Attenzione, però, perché non è sempre così! in altre specie, come quelle che sono chiamate “a durame indifferenziato”, non è semplice trovare il punto di passaggio tra l’alburno e il durame, con la conseguenza che vi sono differenze poco marcate tra i due componenti dell’albero.
Un tipico esempio è rappresentato dalle conifere. Nelle conifere, infatti, la differenza risulta essere meno marcata rispetto alle latifoglie, principalmente a causa dell’assenza di tannini.
Alburno e durame in falegnameria e edilizia: cosa si usa?
Intuibilmente, stando alle caratteristiche che sopra abbiamo avuto modo di sintetizzare, dovrebbe essere palese il fatto che in falegnameria e in edilizia si tende a usare il durame. Peraltro, oltre a una motivazione tecnica (il durame è più durevole e resistente), c’è anche una motivazione estetica: considerato che in falegnameria si utilizza principalmente del legno di latifoglie, se i falegnami utilizzassero tutto il legno (anche l’alburno), finirebbero con il trovarsi dei componenti caratterizzati da variazioni cromatiche che potrebbero dare al risultato finito un aspetto non particolarmente prestigioso.
Le cose cambiano però in edilizia. Qui si tende infatti a usare l’abete rosso, che è per sua natura una pianta con durame indifferenziato. Considerato che si avrà una minore distinzione cromatica, non è raro che si finisca con l’utilizzare tutto il legno e, dunque, anche una parte dell’alburno. Non si tratta di un problema, considerato che dal punto di vista meccanico le differenze non saranno troppo apprezzabili, ma potrebbero comunque sorgere altri problemi di durabilità, considerato che le parti più morbide, quelle in alburno, potrebbero essere più facilmente intaccate dagli insetti che si nutrono proprio di queste sostanze.
Struttura del legno e alburno
In conclusione, vogliamo fare un po’ di chiarezza sulla struttura del legno, permettendo a tutti coloro i quali non sono particolarmente esperti di questo argomento di potersi orientare senza particolari problemi, almeno in via superficiale.
Ebbene, abbiamo definito il durame la parte più resistente del legno e, dando uno sguardo a una sezione di un tronco, dovremmo poterla individuare nella parte più interna, il “cuore”: si tratta di un componente che svolge il ruolo di sostegno, ed è fondamentale per poter reggere la pianta.
Di contro, l’alburno di cui abbiamo oggi parlato si trova nella parte più esterna, più giovane, appena sotto la corteccia esterna.

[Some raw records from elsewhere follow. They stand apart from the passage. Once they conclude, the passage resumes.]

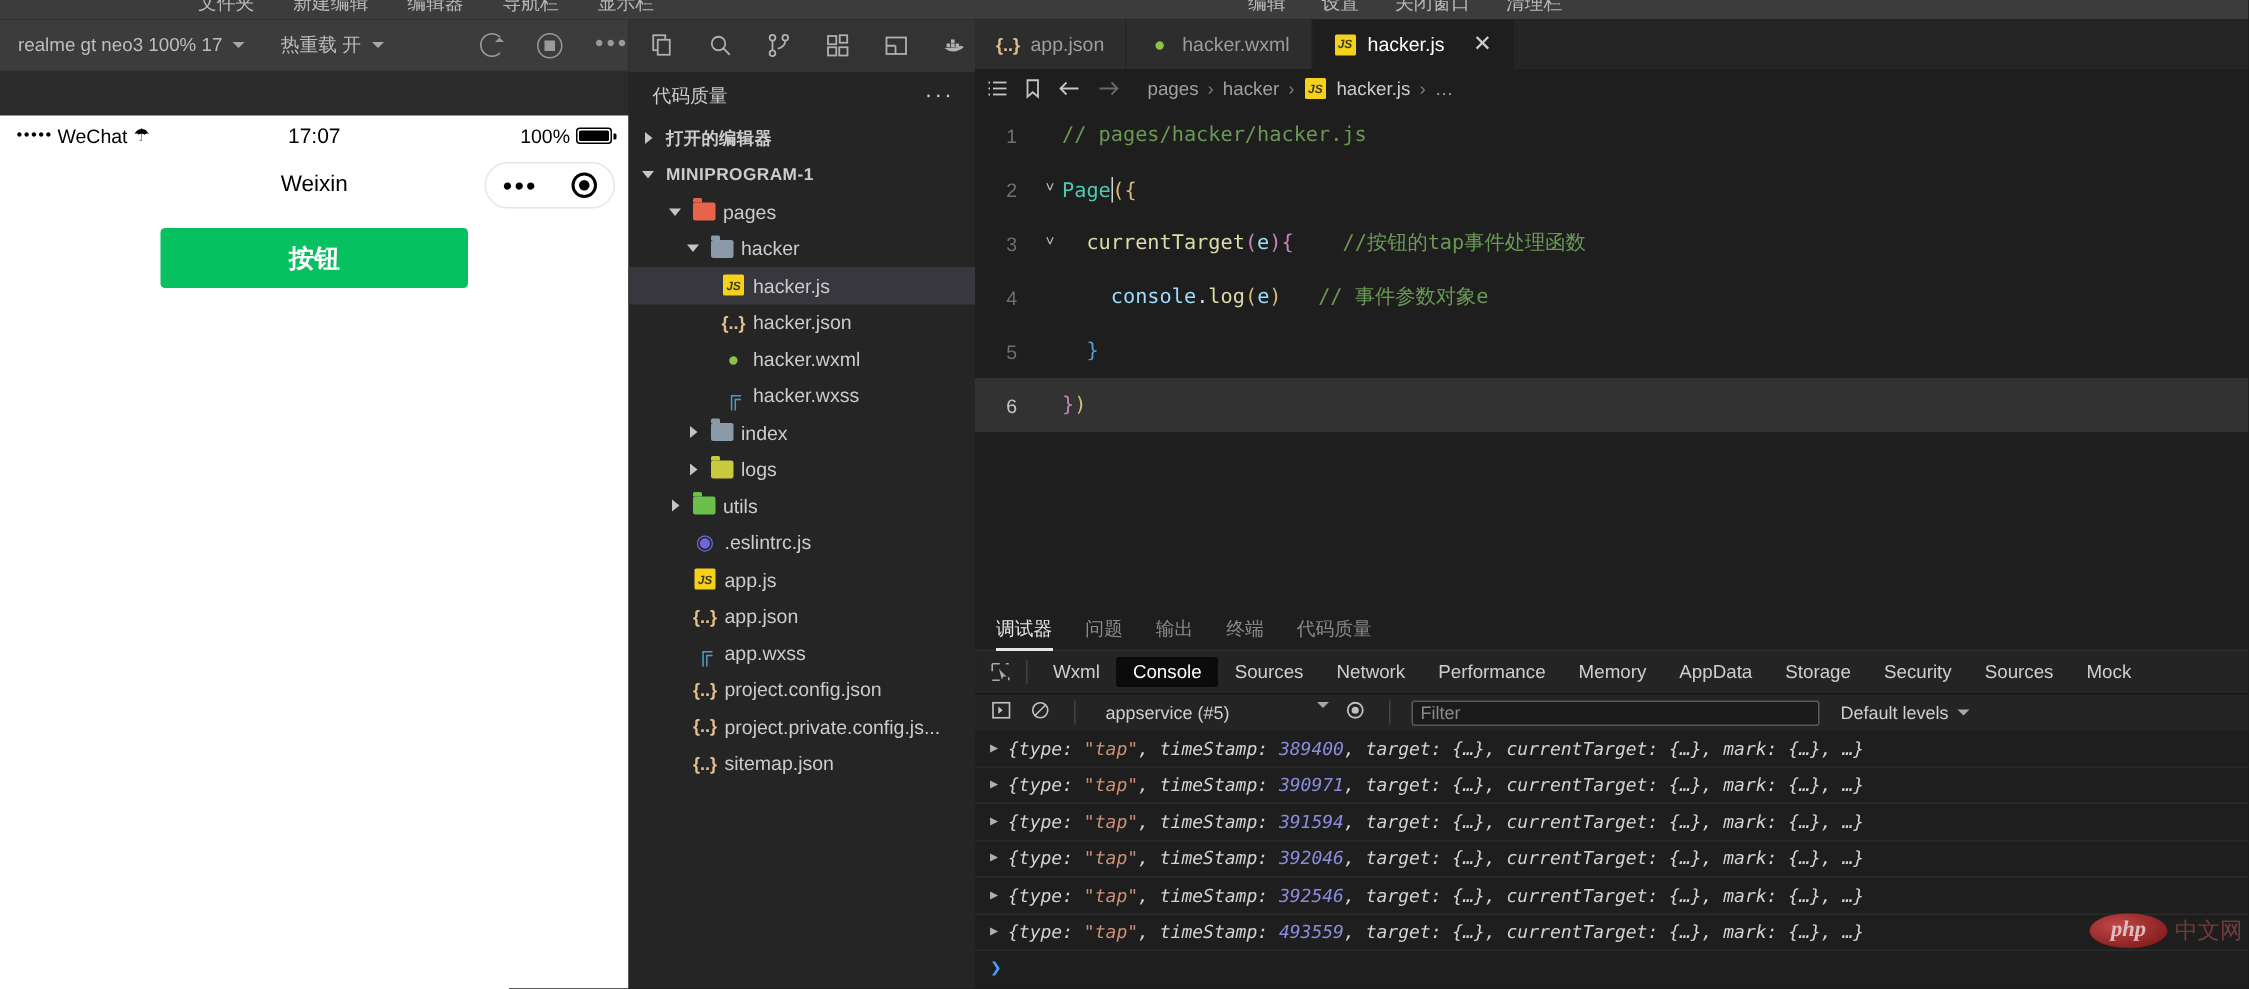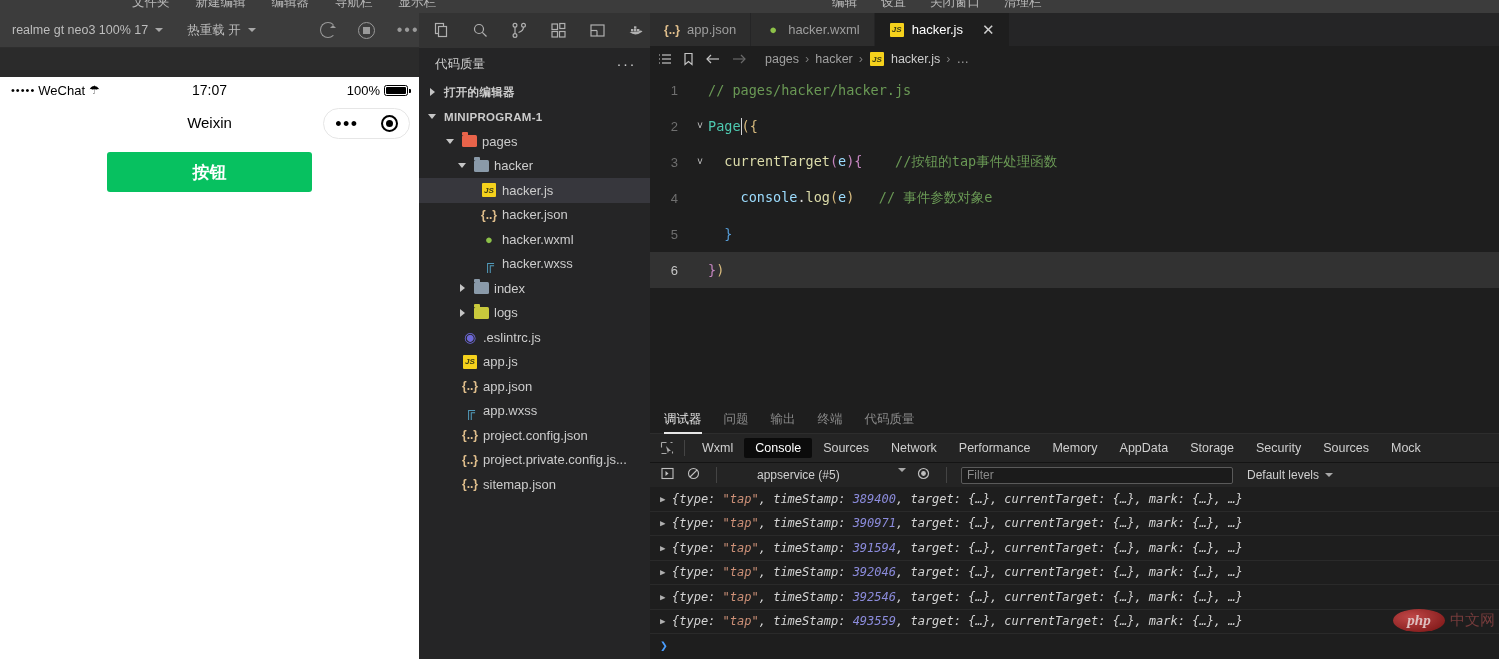--- a/index.html
+++ b/index.html
@@ -430,6 +430,13 @@
         <span class="folder f-logs"></span>
         <span>logs</span>
       </div>
+      <div class="tree-row" style="padding-left:24px">
+        <span class="tw">
+            <i class="arr-r"></i>
+          </span>
+        <span class="folder f-utils"></span>
+        <span>utils</span>
+      </div>
       <div class="tree-row" style="padding-left:43px">
         <span class="fi fi-eslint">◉</span>
         <span>.eslintrc.js</span>

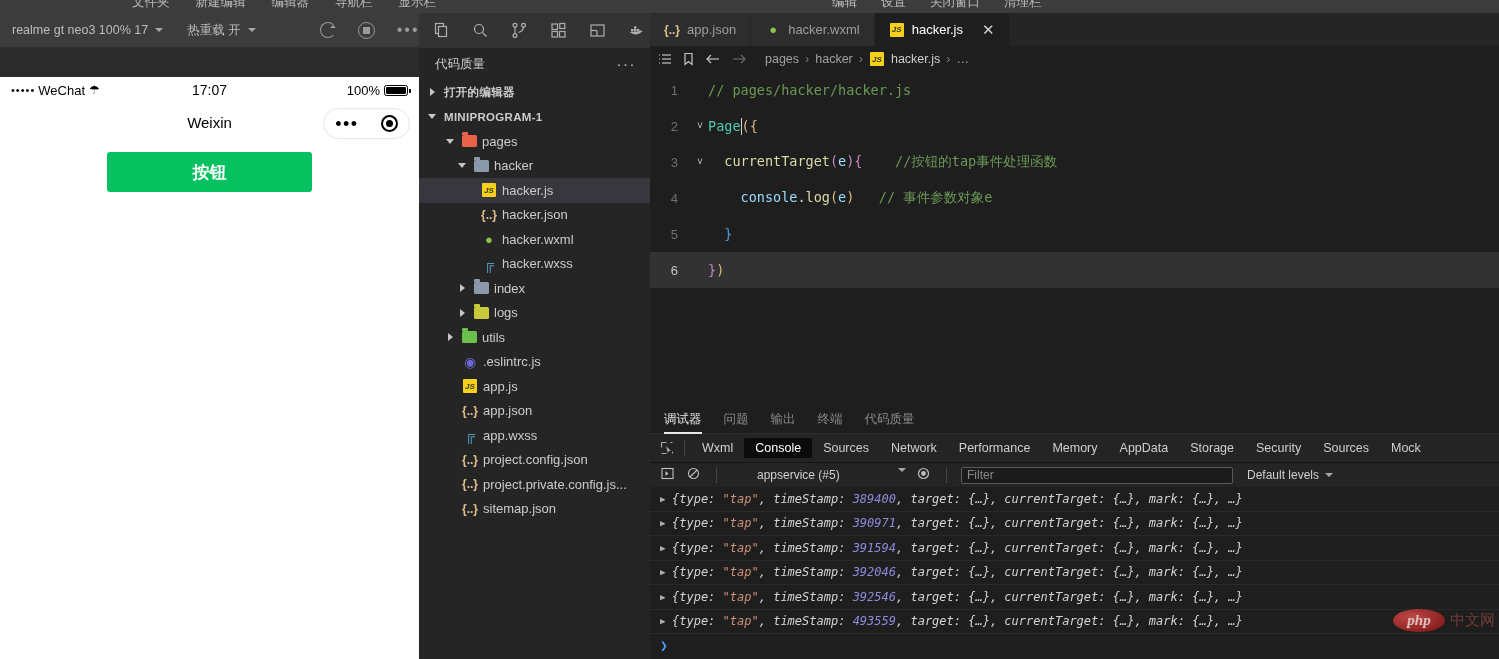--- a/index.html
+++ b/index.html
@@ -210,7 +210,7 @@
     background:#242424; border-top:1px solid #141414; font-size:12px; color:#cfcfcf;
   }
   .tb-ico { width:18px; text-align:center; color:#c0c0c0; font-size:13px; }
-  .ctx-sel { display:flex; width:155px; padding-left:6px; font-size:12px;margin-left:20px;}
+  .ctx-sel { display:flex; width:155px; padding-left:6px; font-size:12px;}
   .ctx-sel .cap { flex:1; }
   .filter-box {
     width:272px; height:17px; background:#1b1b1b; border:1px solid #5a5a5a;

Dal midollo (la parte più centrale) alla corteccia esterna, troviamo dunque gli anelli della crescita, il legno, il cambio e il floema. Quest’ultimo, chiamato anche cribro o libro, è una serie di tubi e cellule cribrose, strutture cellulari che servono a trasportare la linfa, e che ogni anno, attraverso il cambio sottostante, può annoverare un nuovo strato, con la conseguenza che gli strati più recenti sono quelli interni, mentre gli strati più esterni sono quelli più vecchi.
Contrariamente a quanto avviene con il legno, gli strati più vecchi del libro sono soggetti a una lacerazione che ne determina la distruzione. Ne consegue che il libro ha uno spessore piuttosto ridotto rispetto al legno, e viene limitato agli strati degli ultimi due o tre anni.
Dal floema va invece distinto il periderma, che è l’insieme dei tessuti di rivestimento nella struttura secondaria, e il ritidoma, o scorza, che è invece la parte più esterna della corteccia, composta dai residui morti dei tessuti esterni.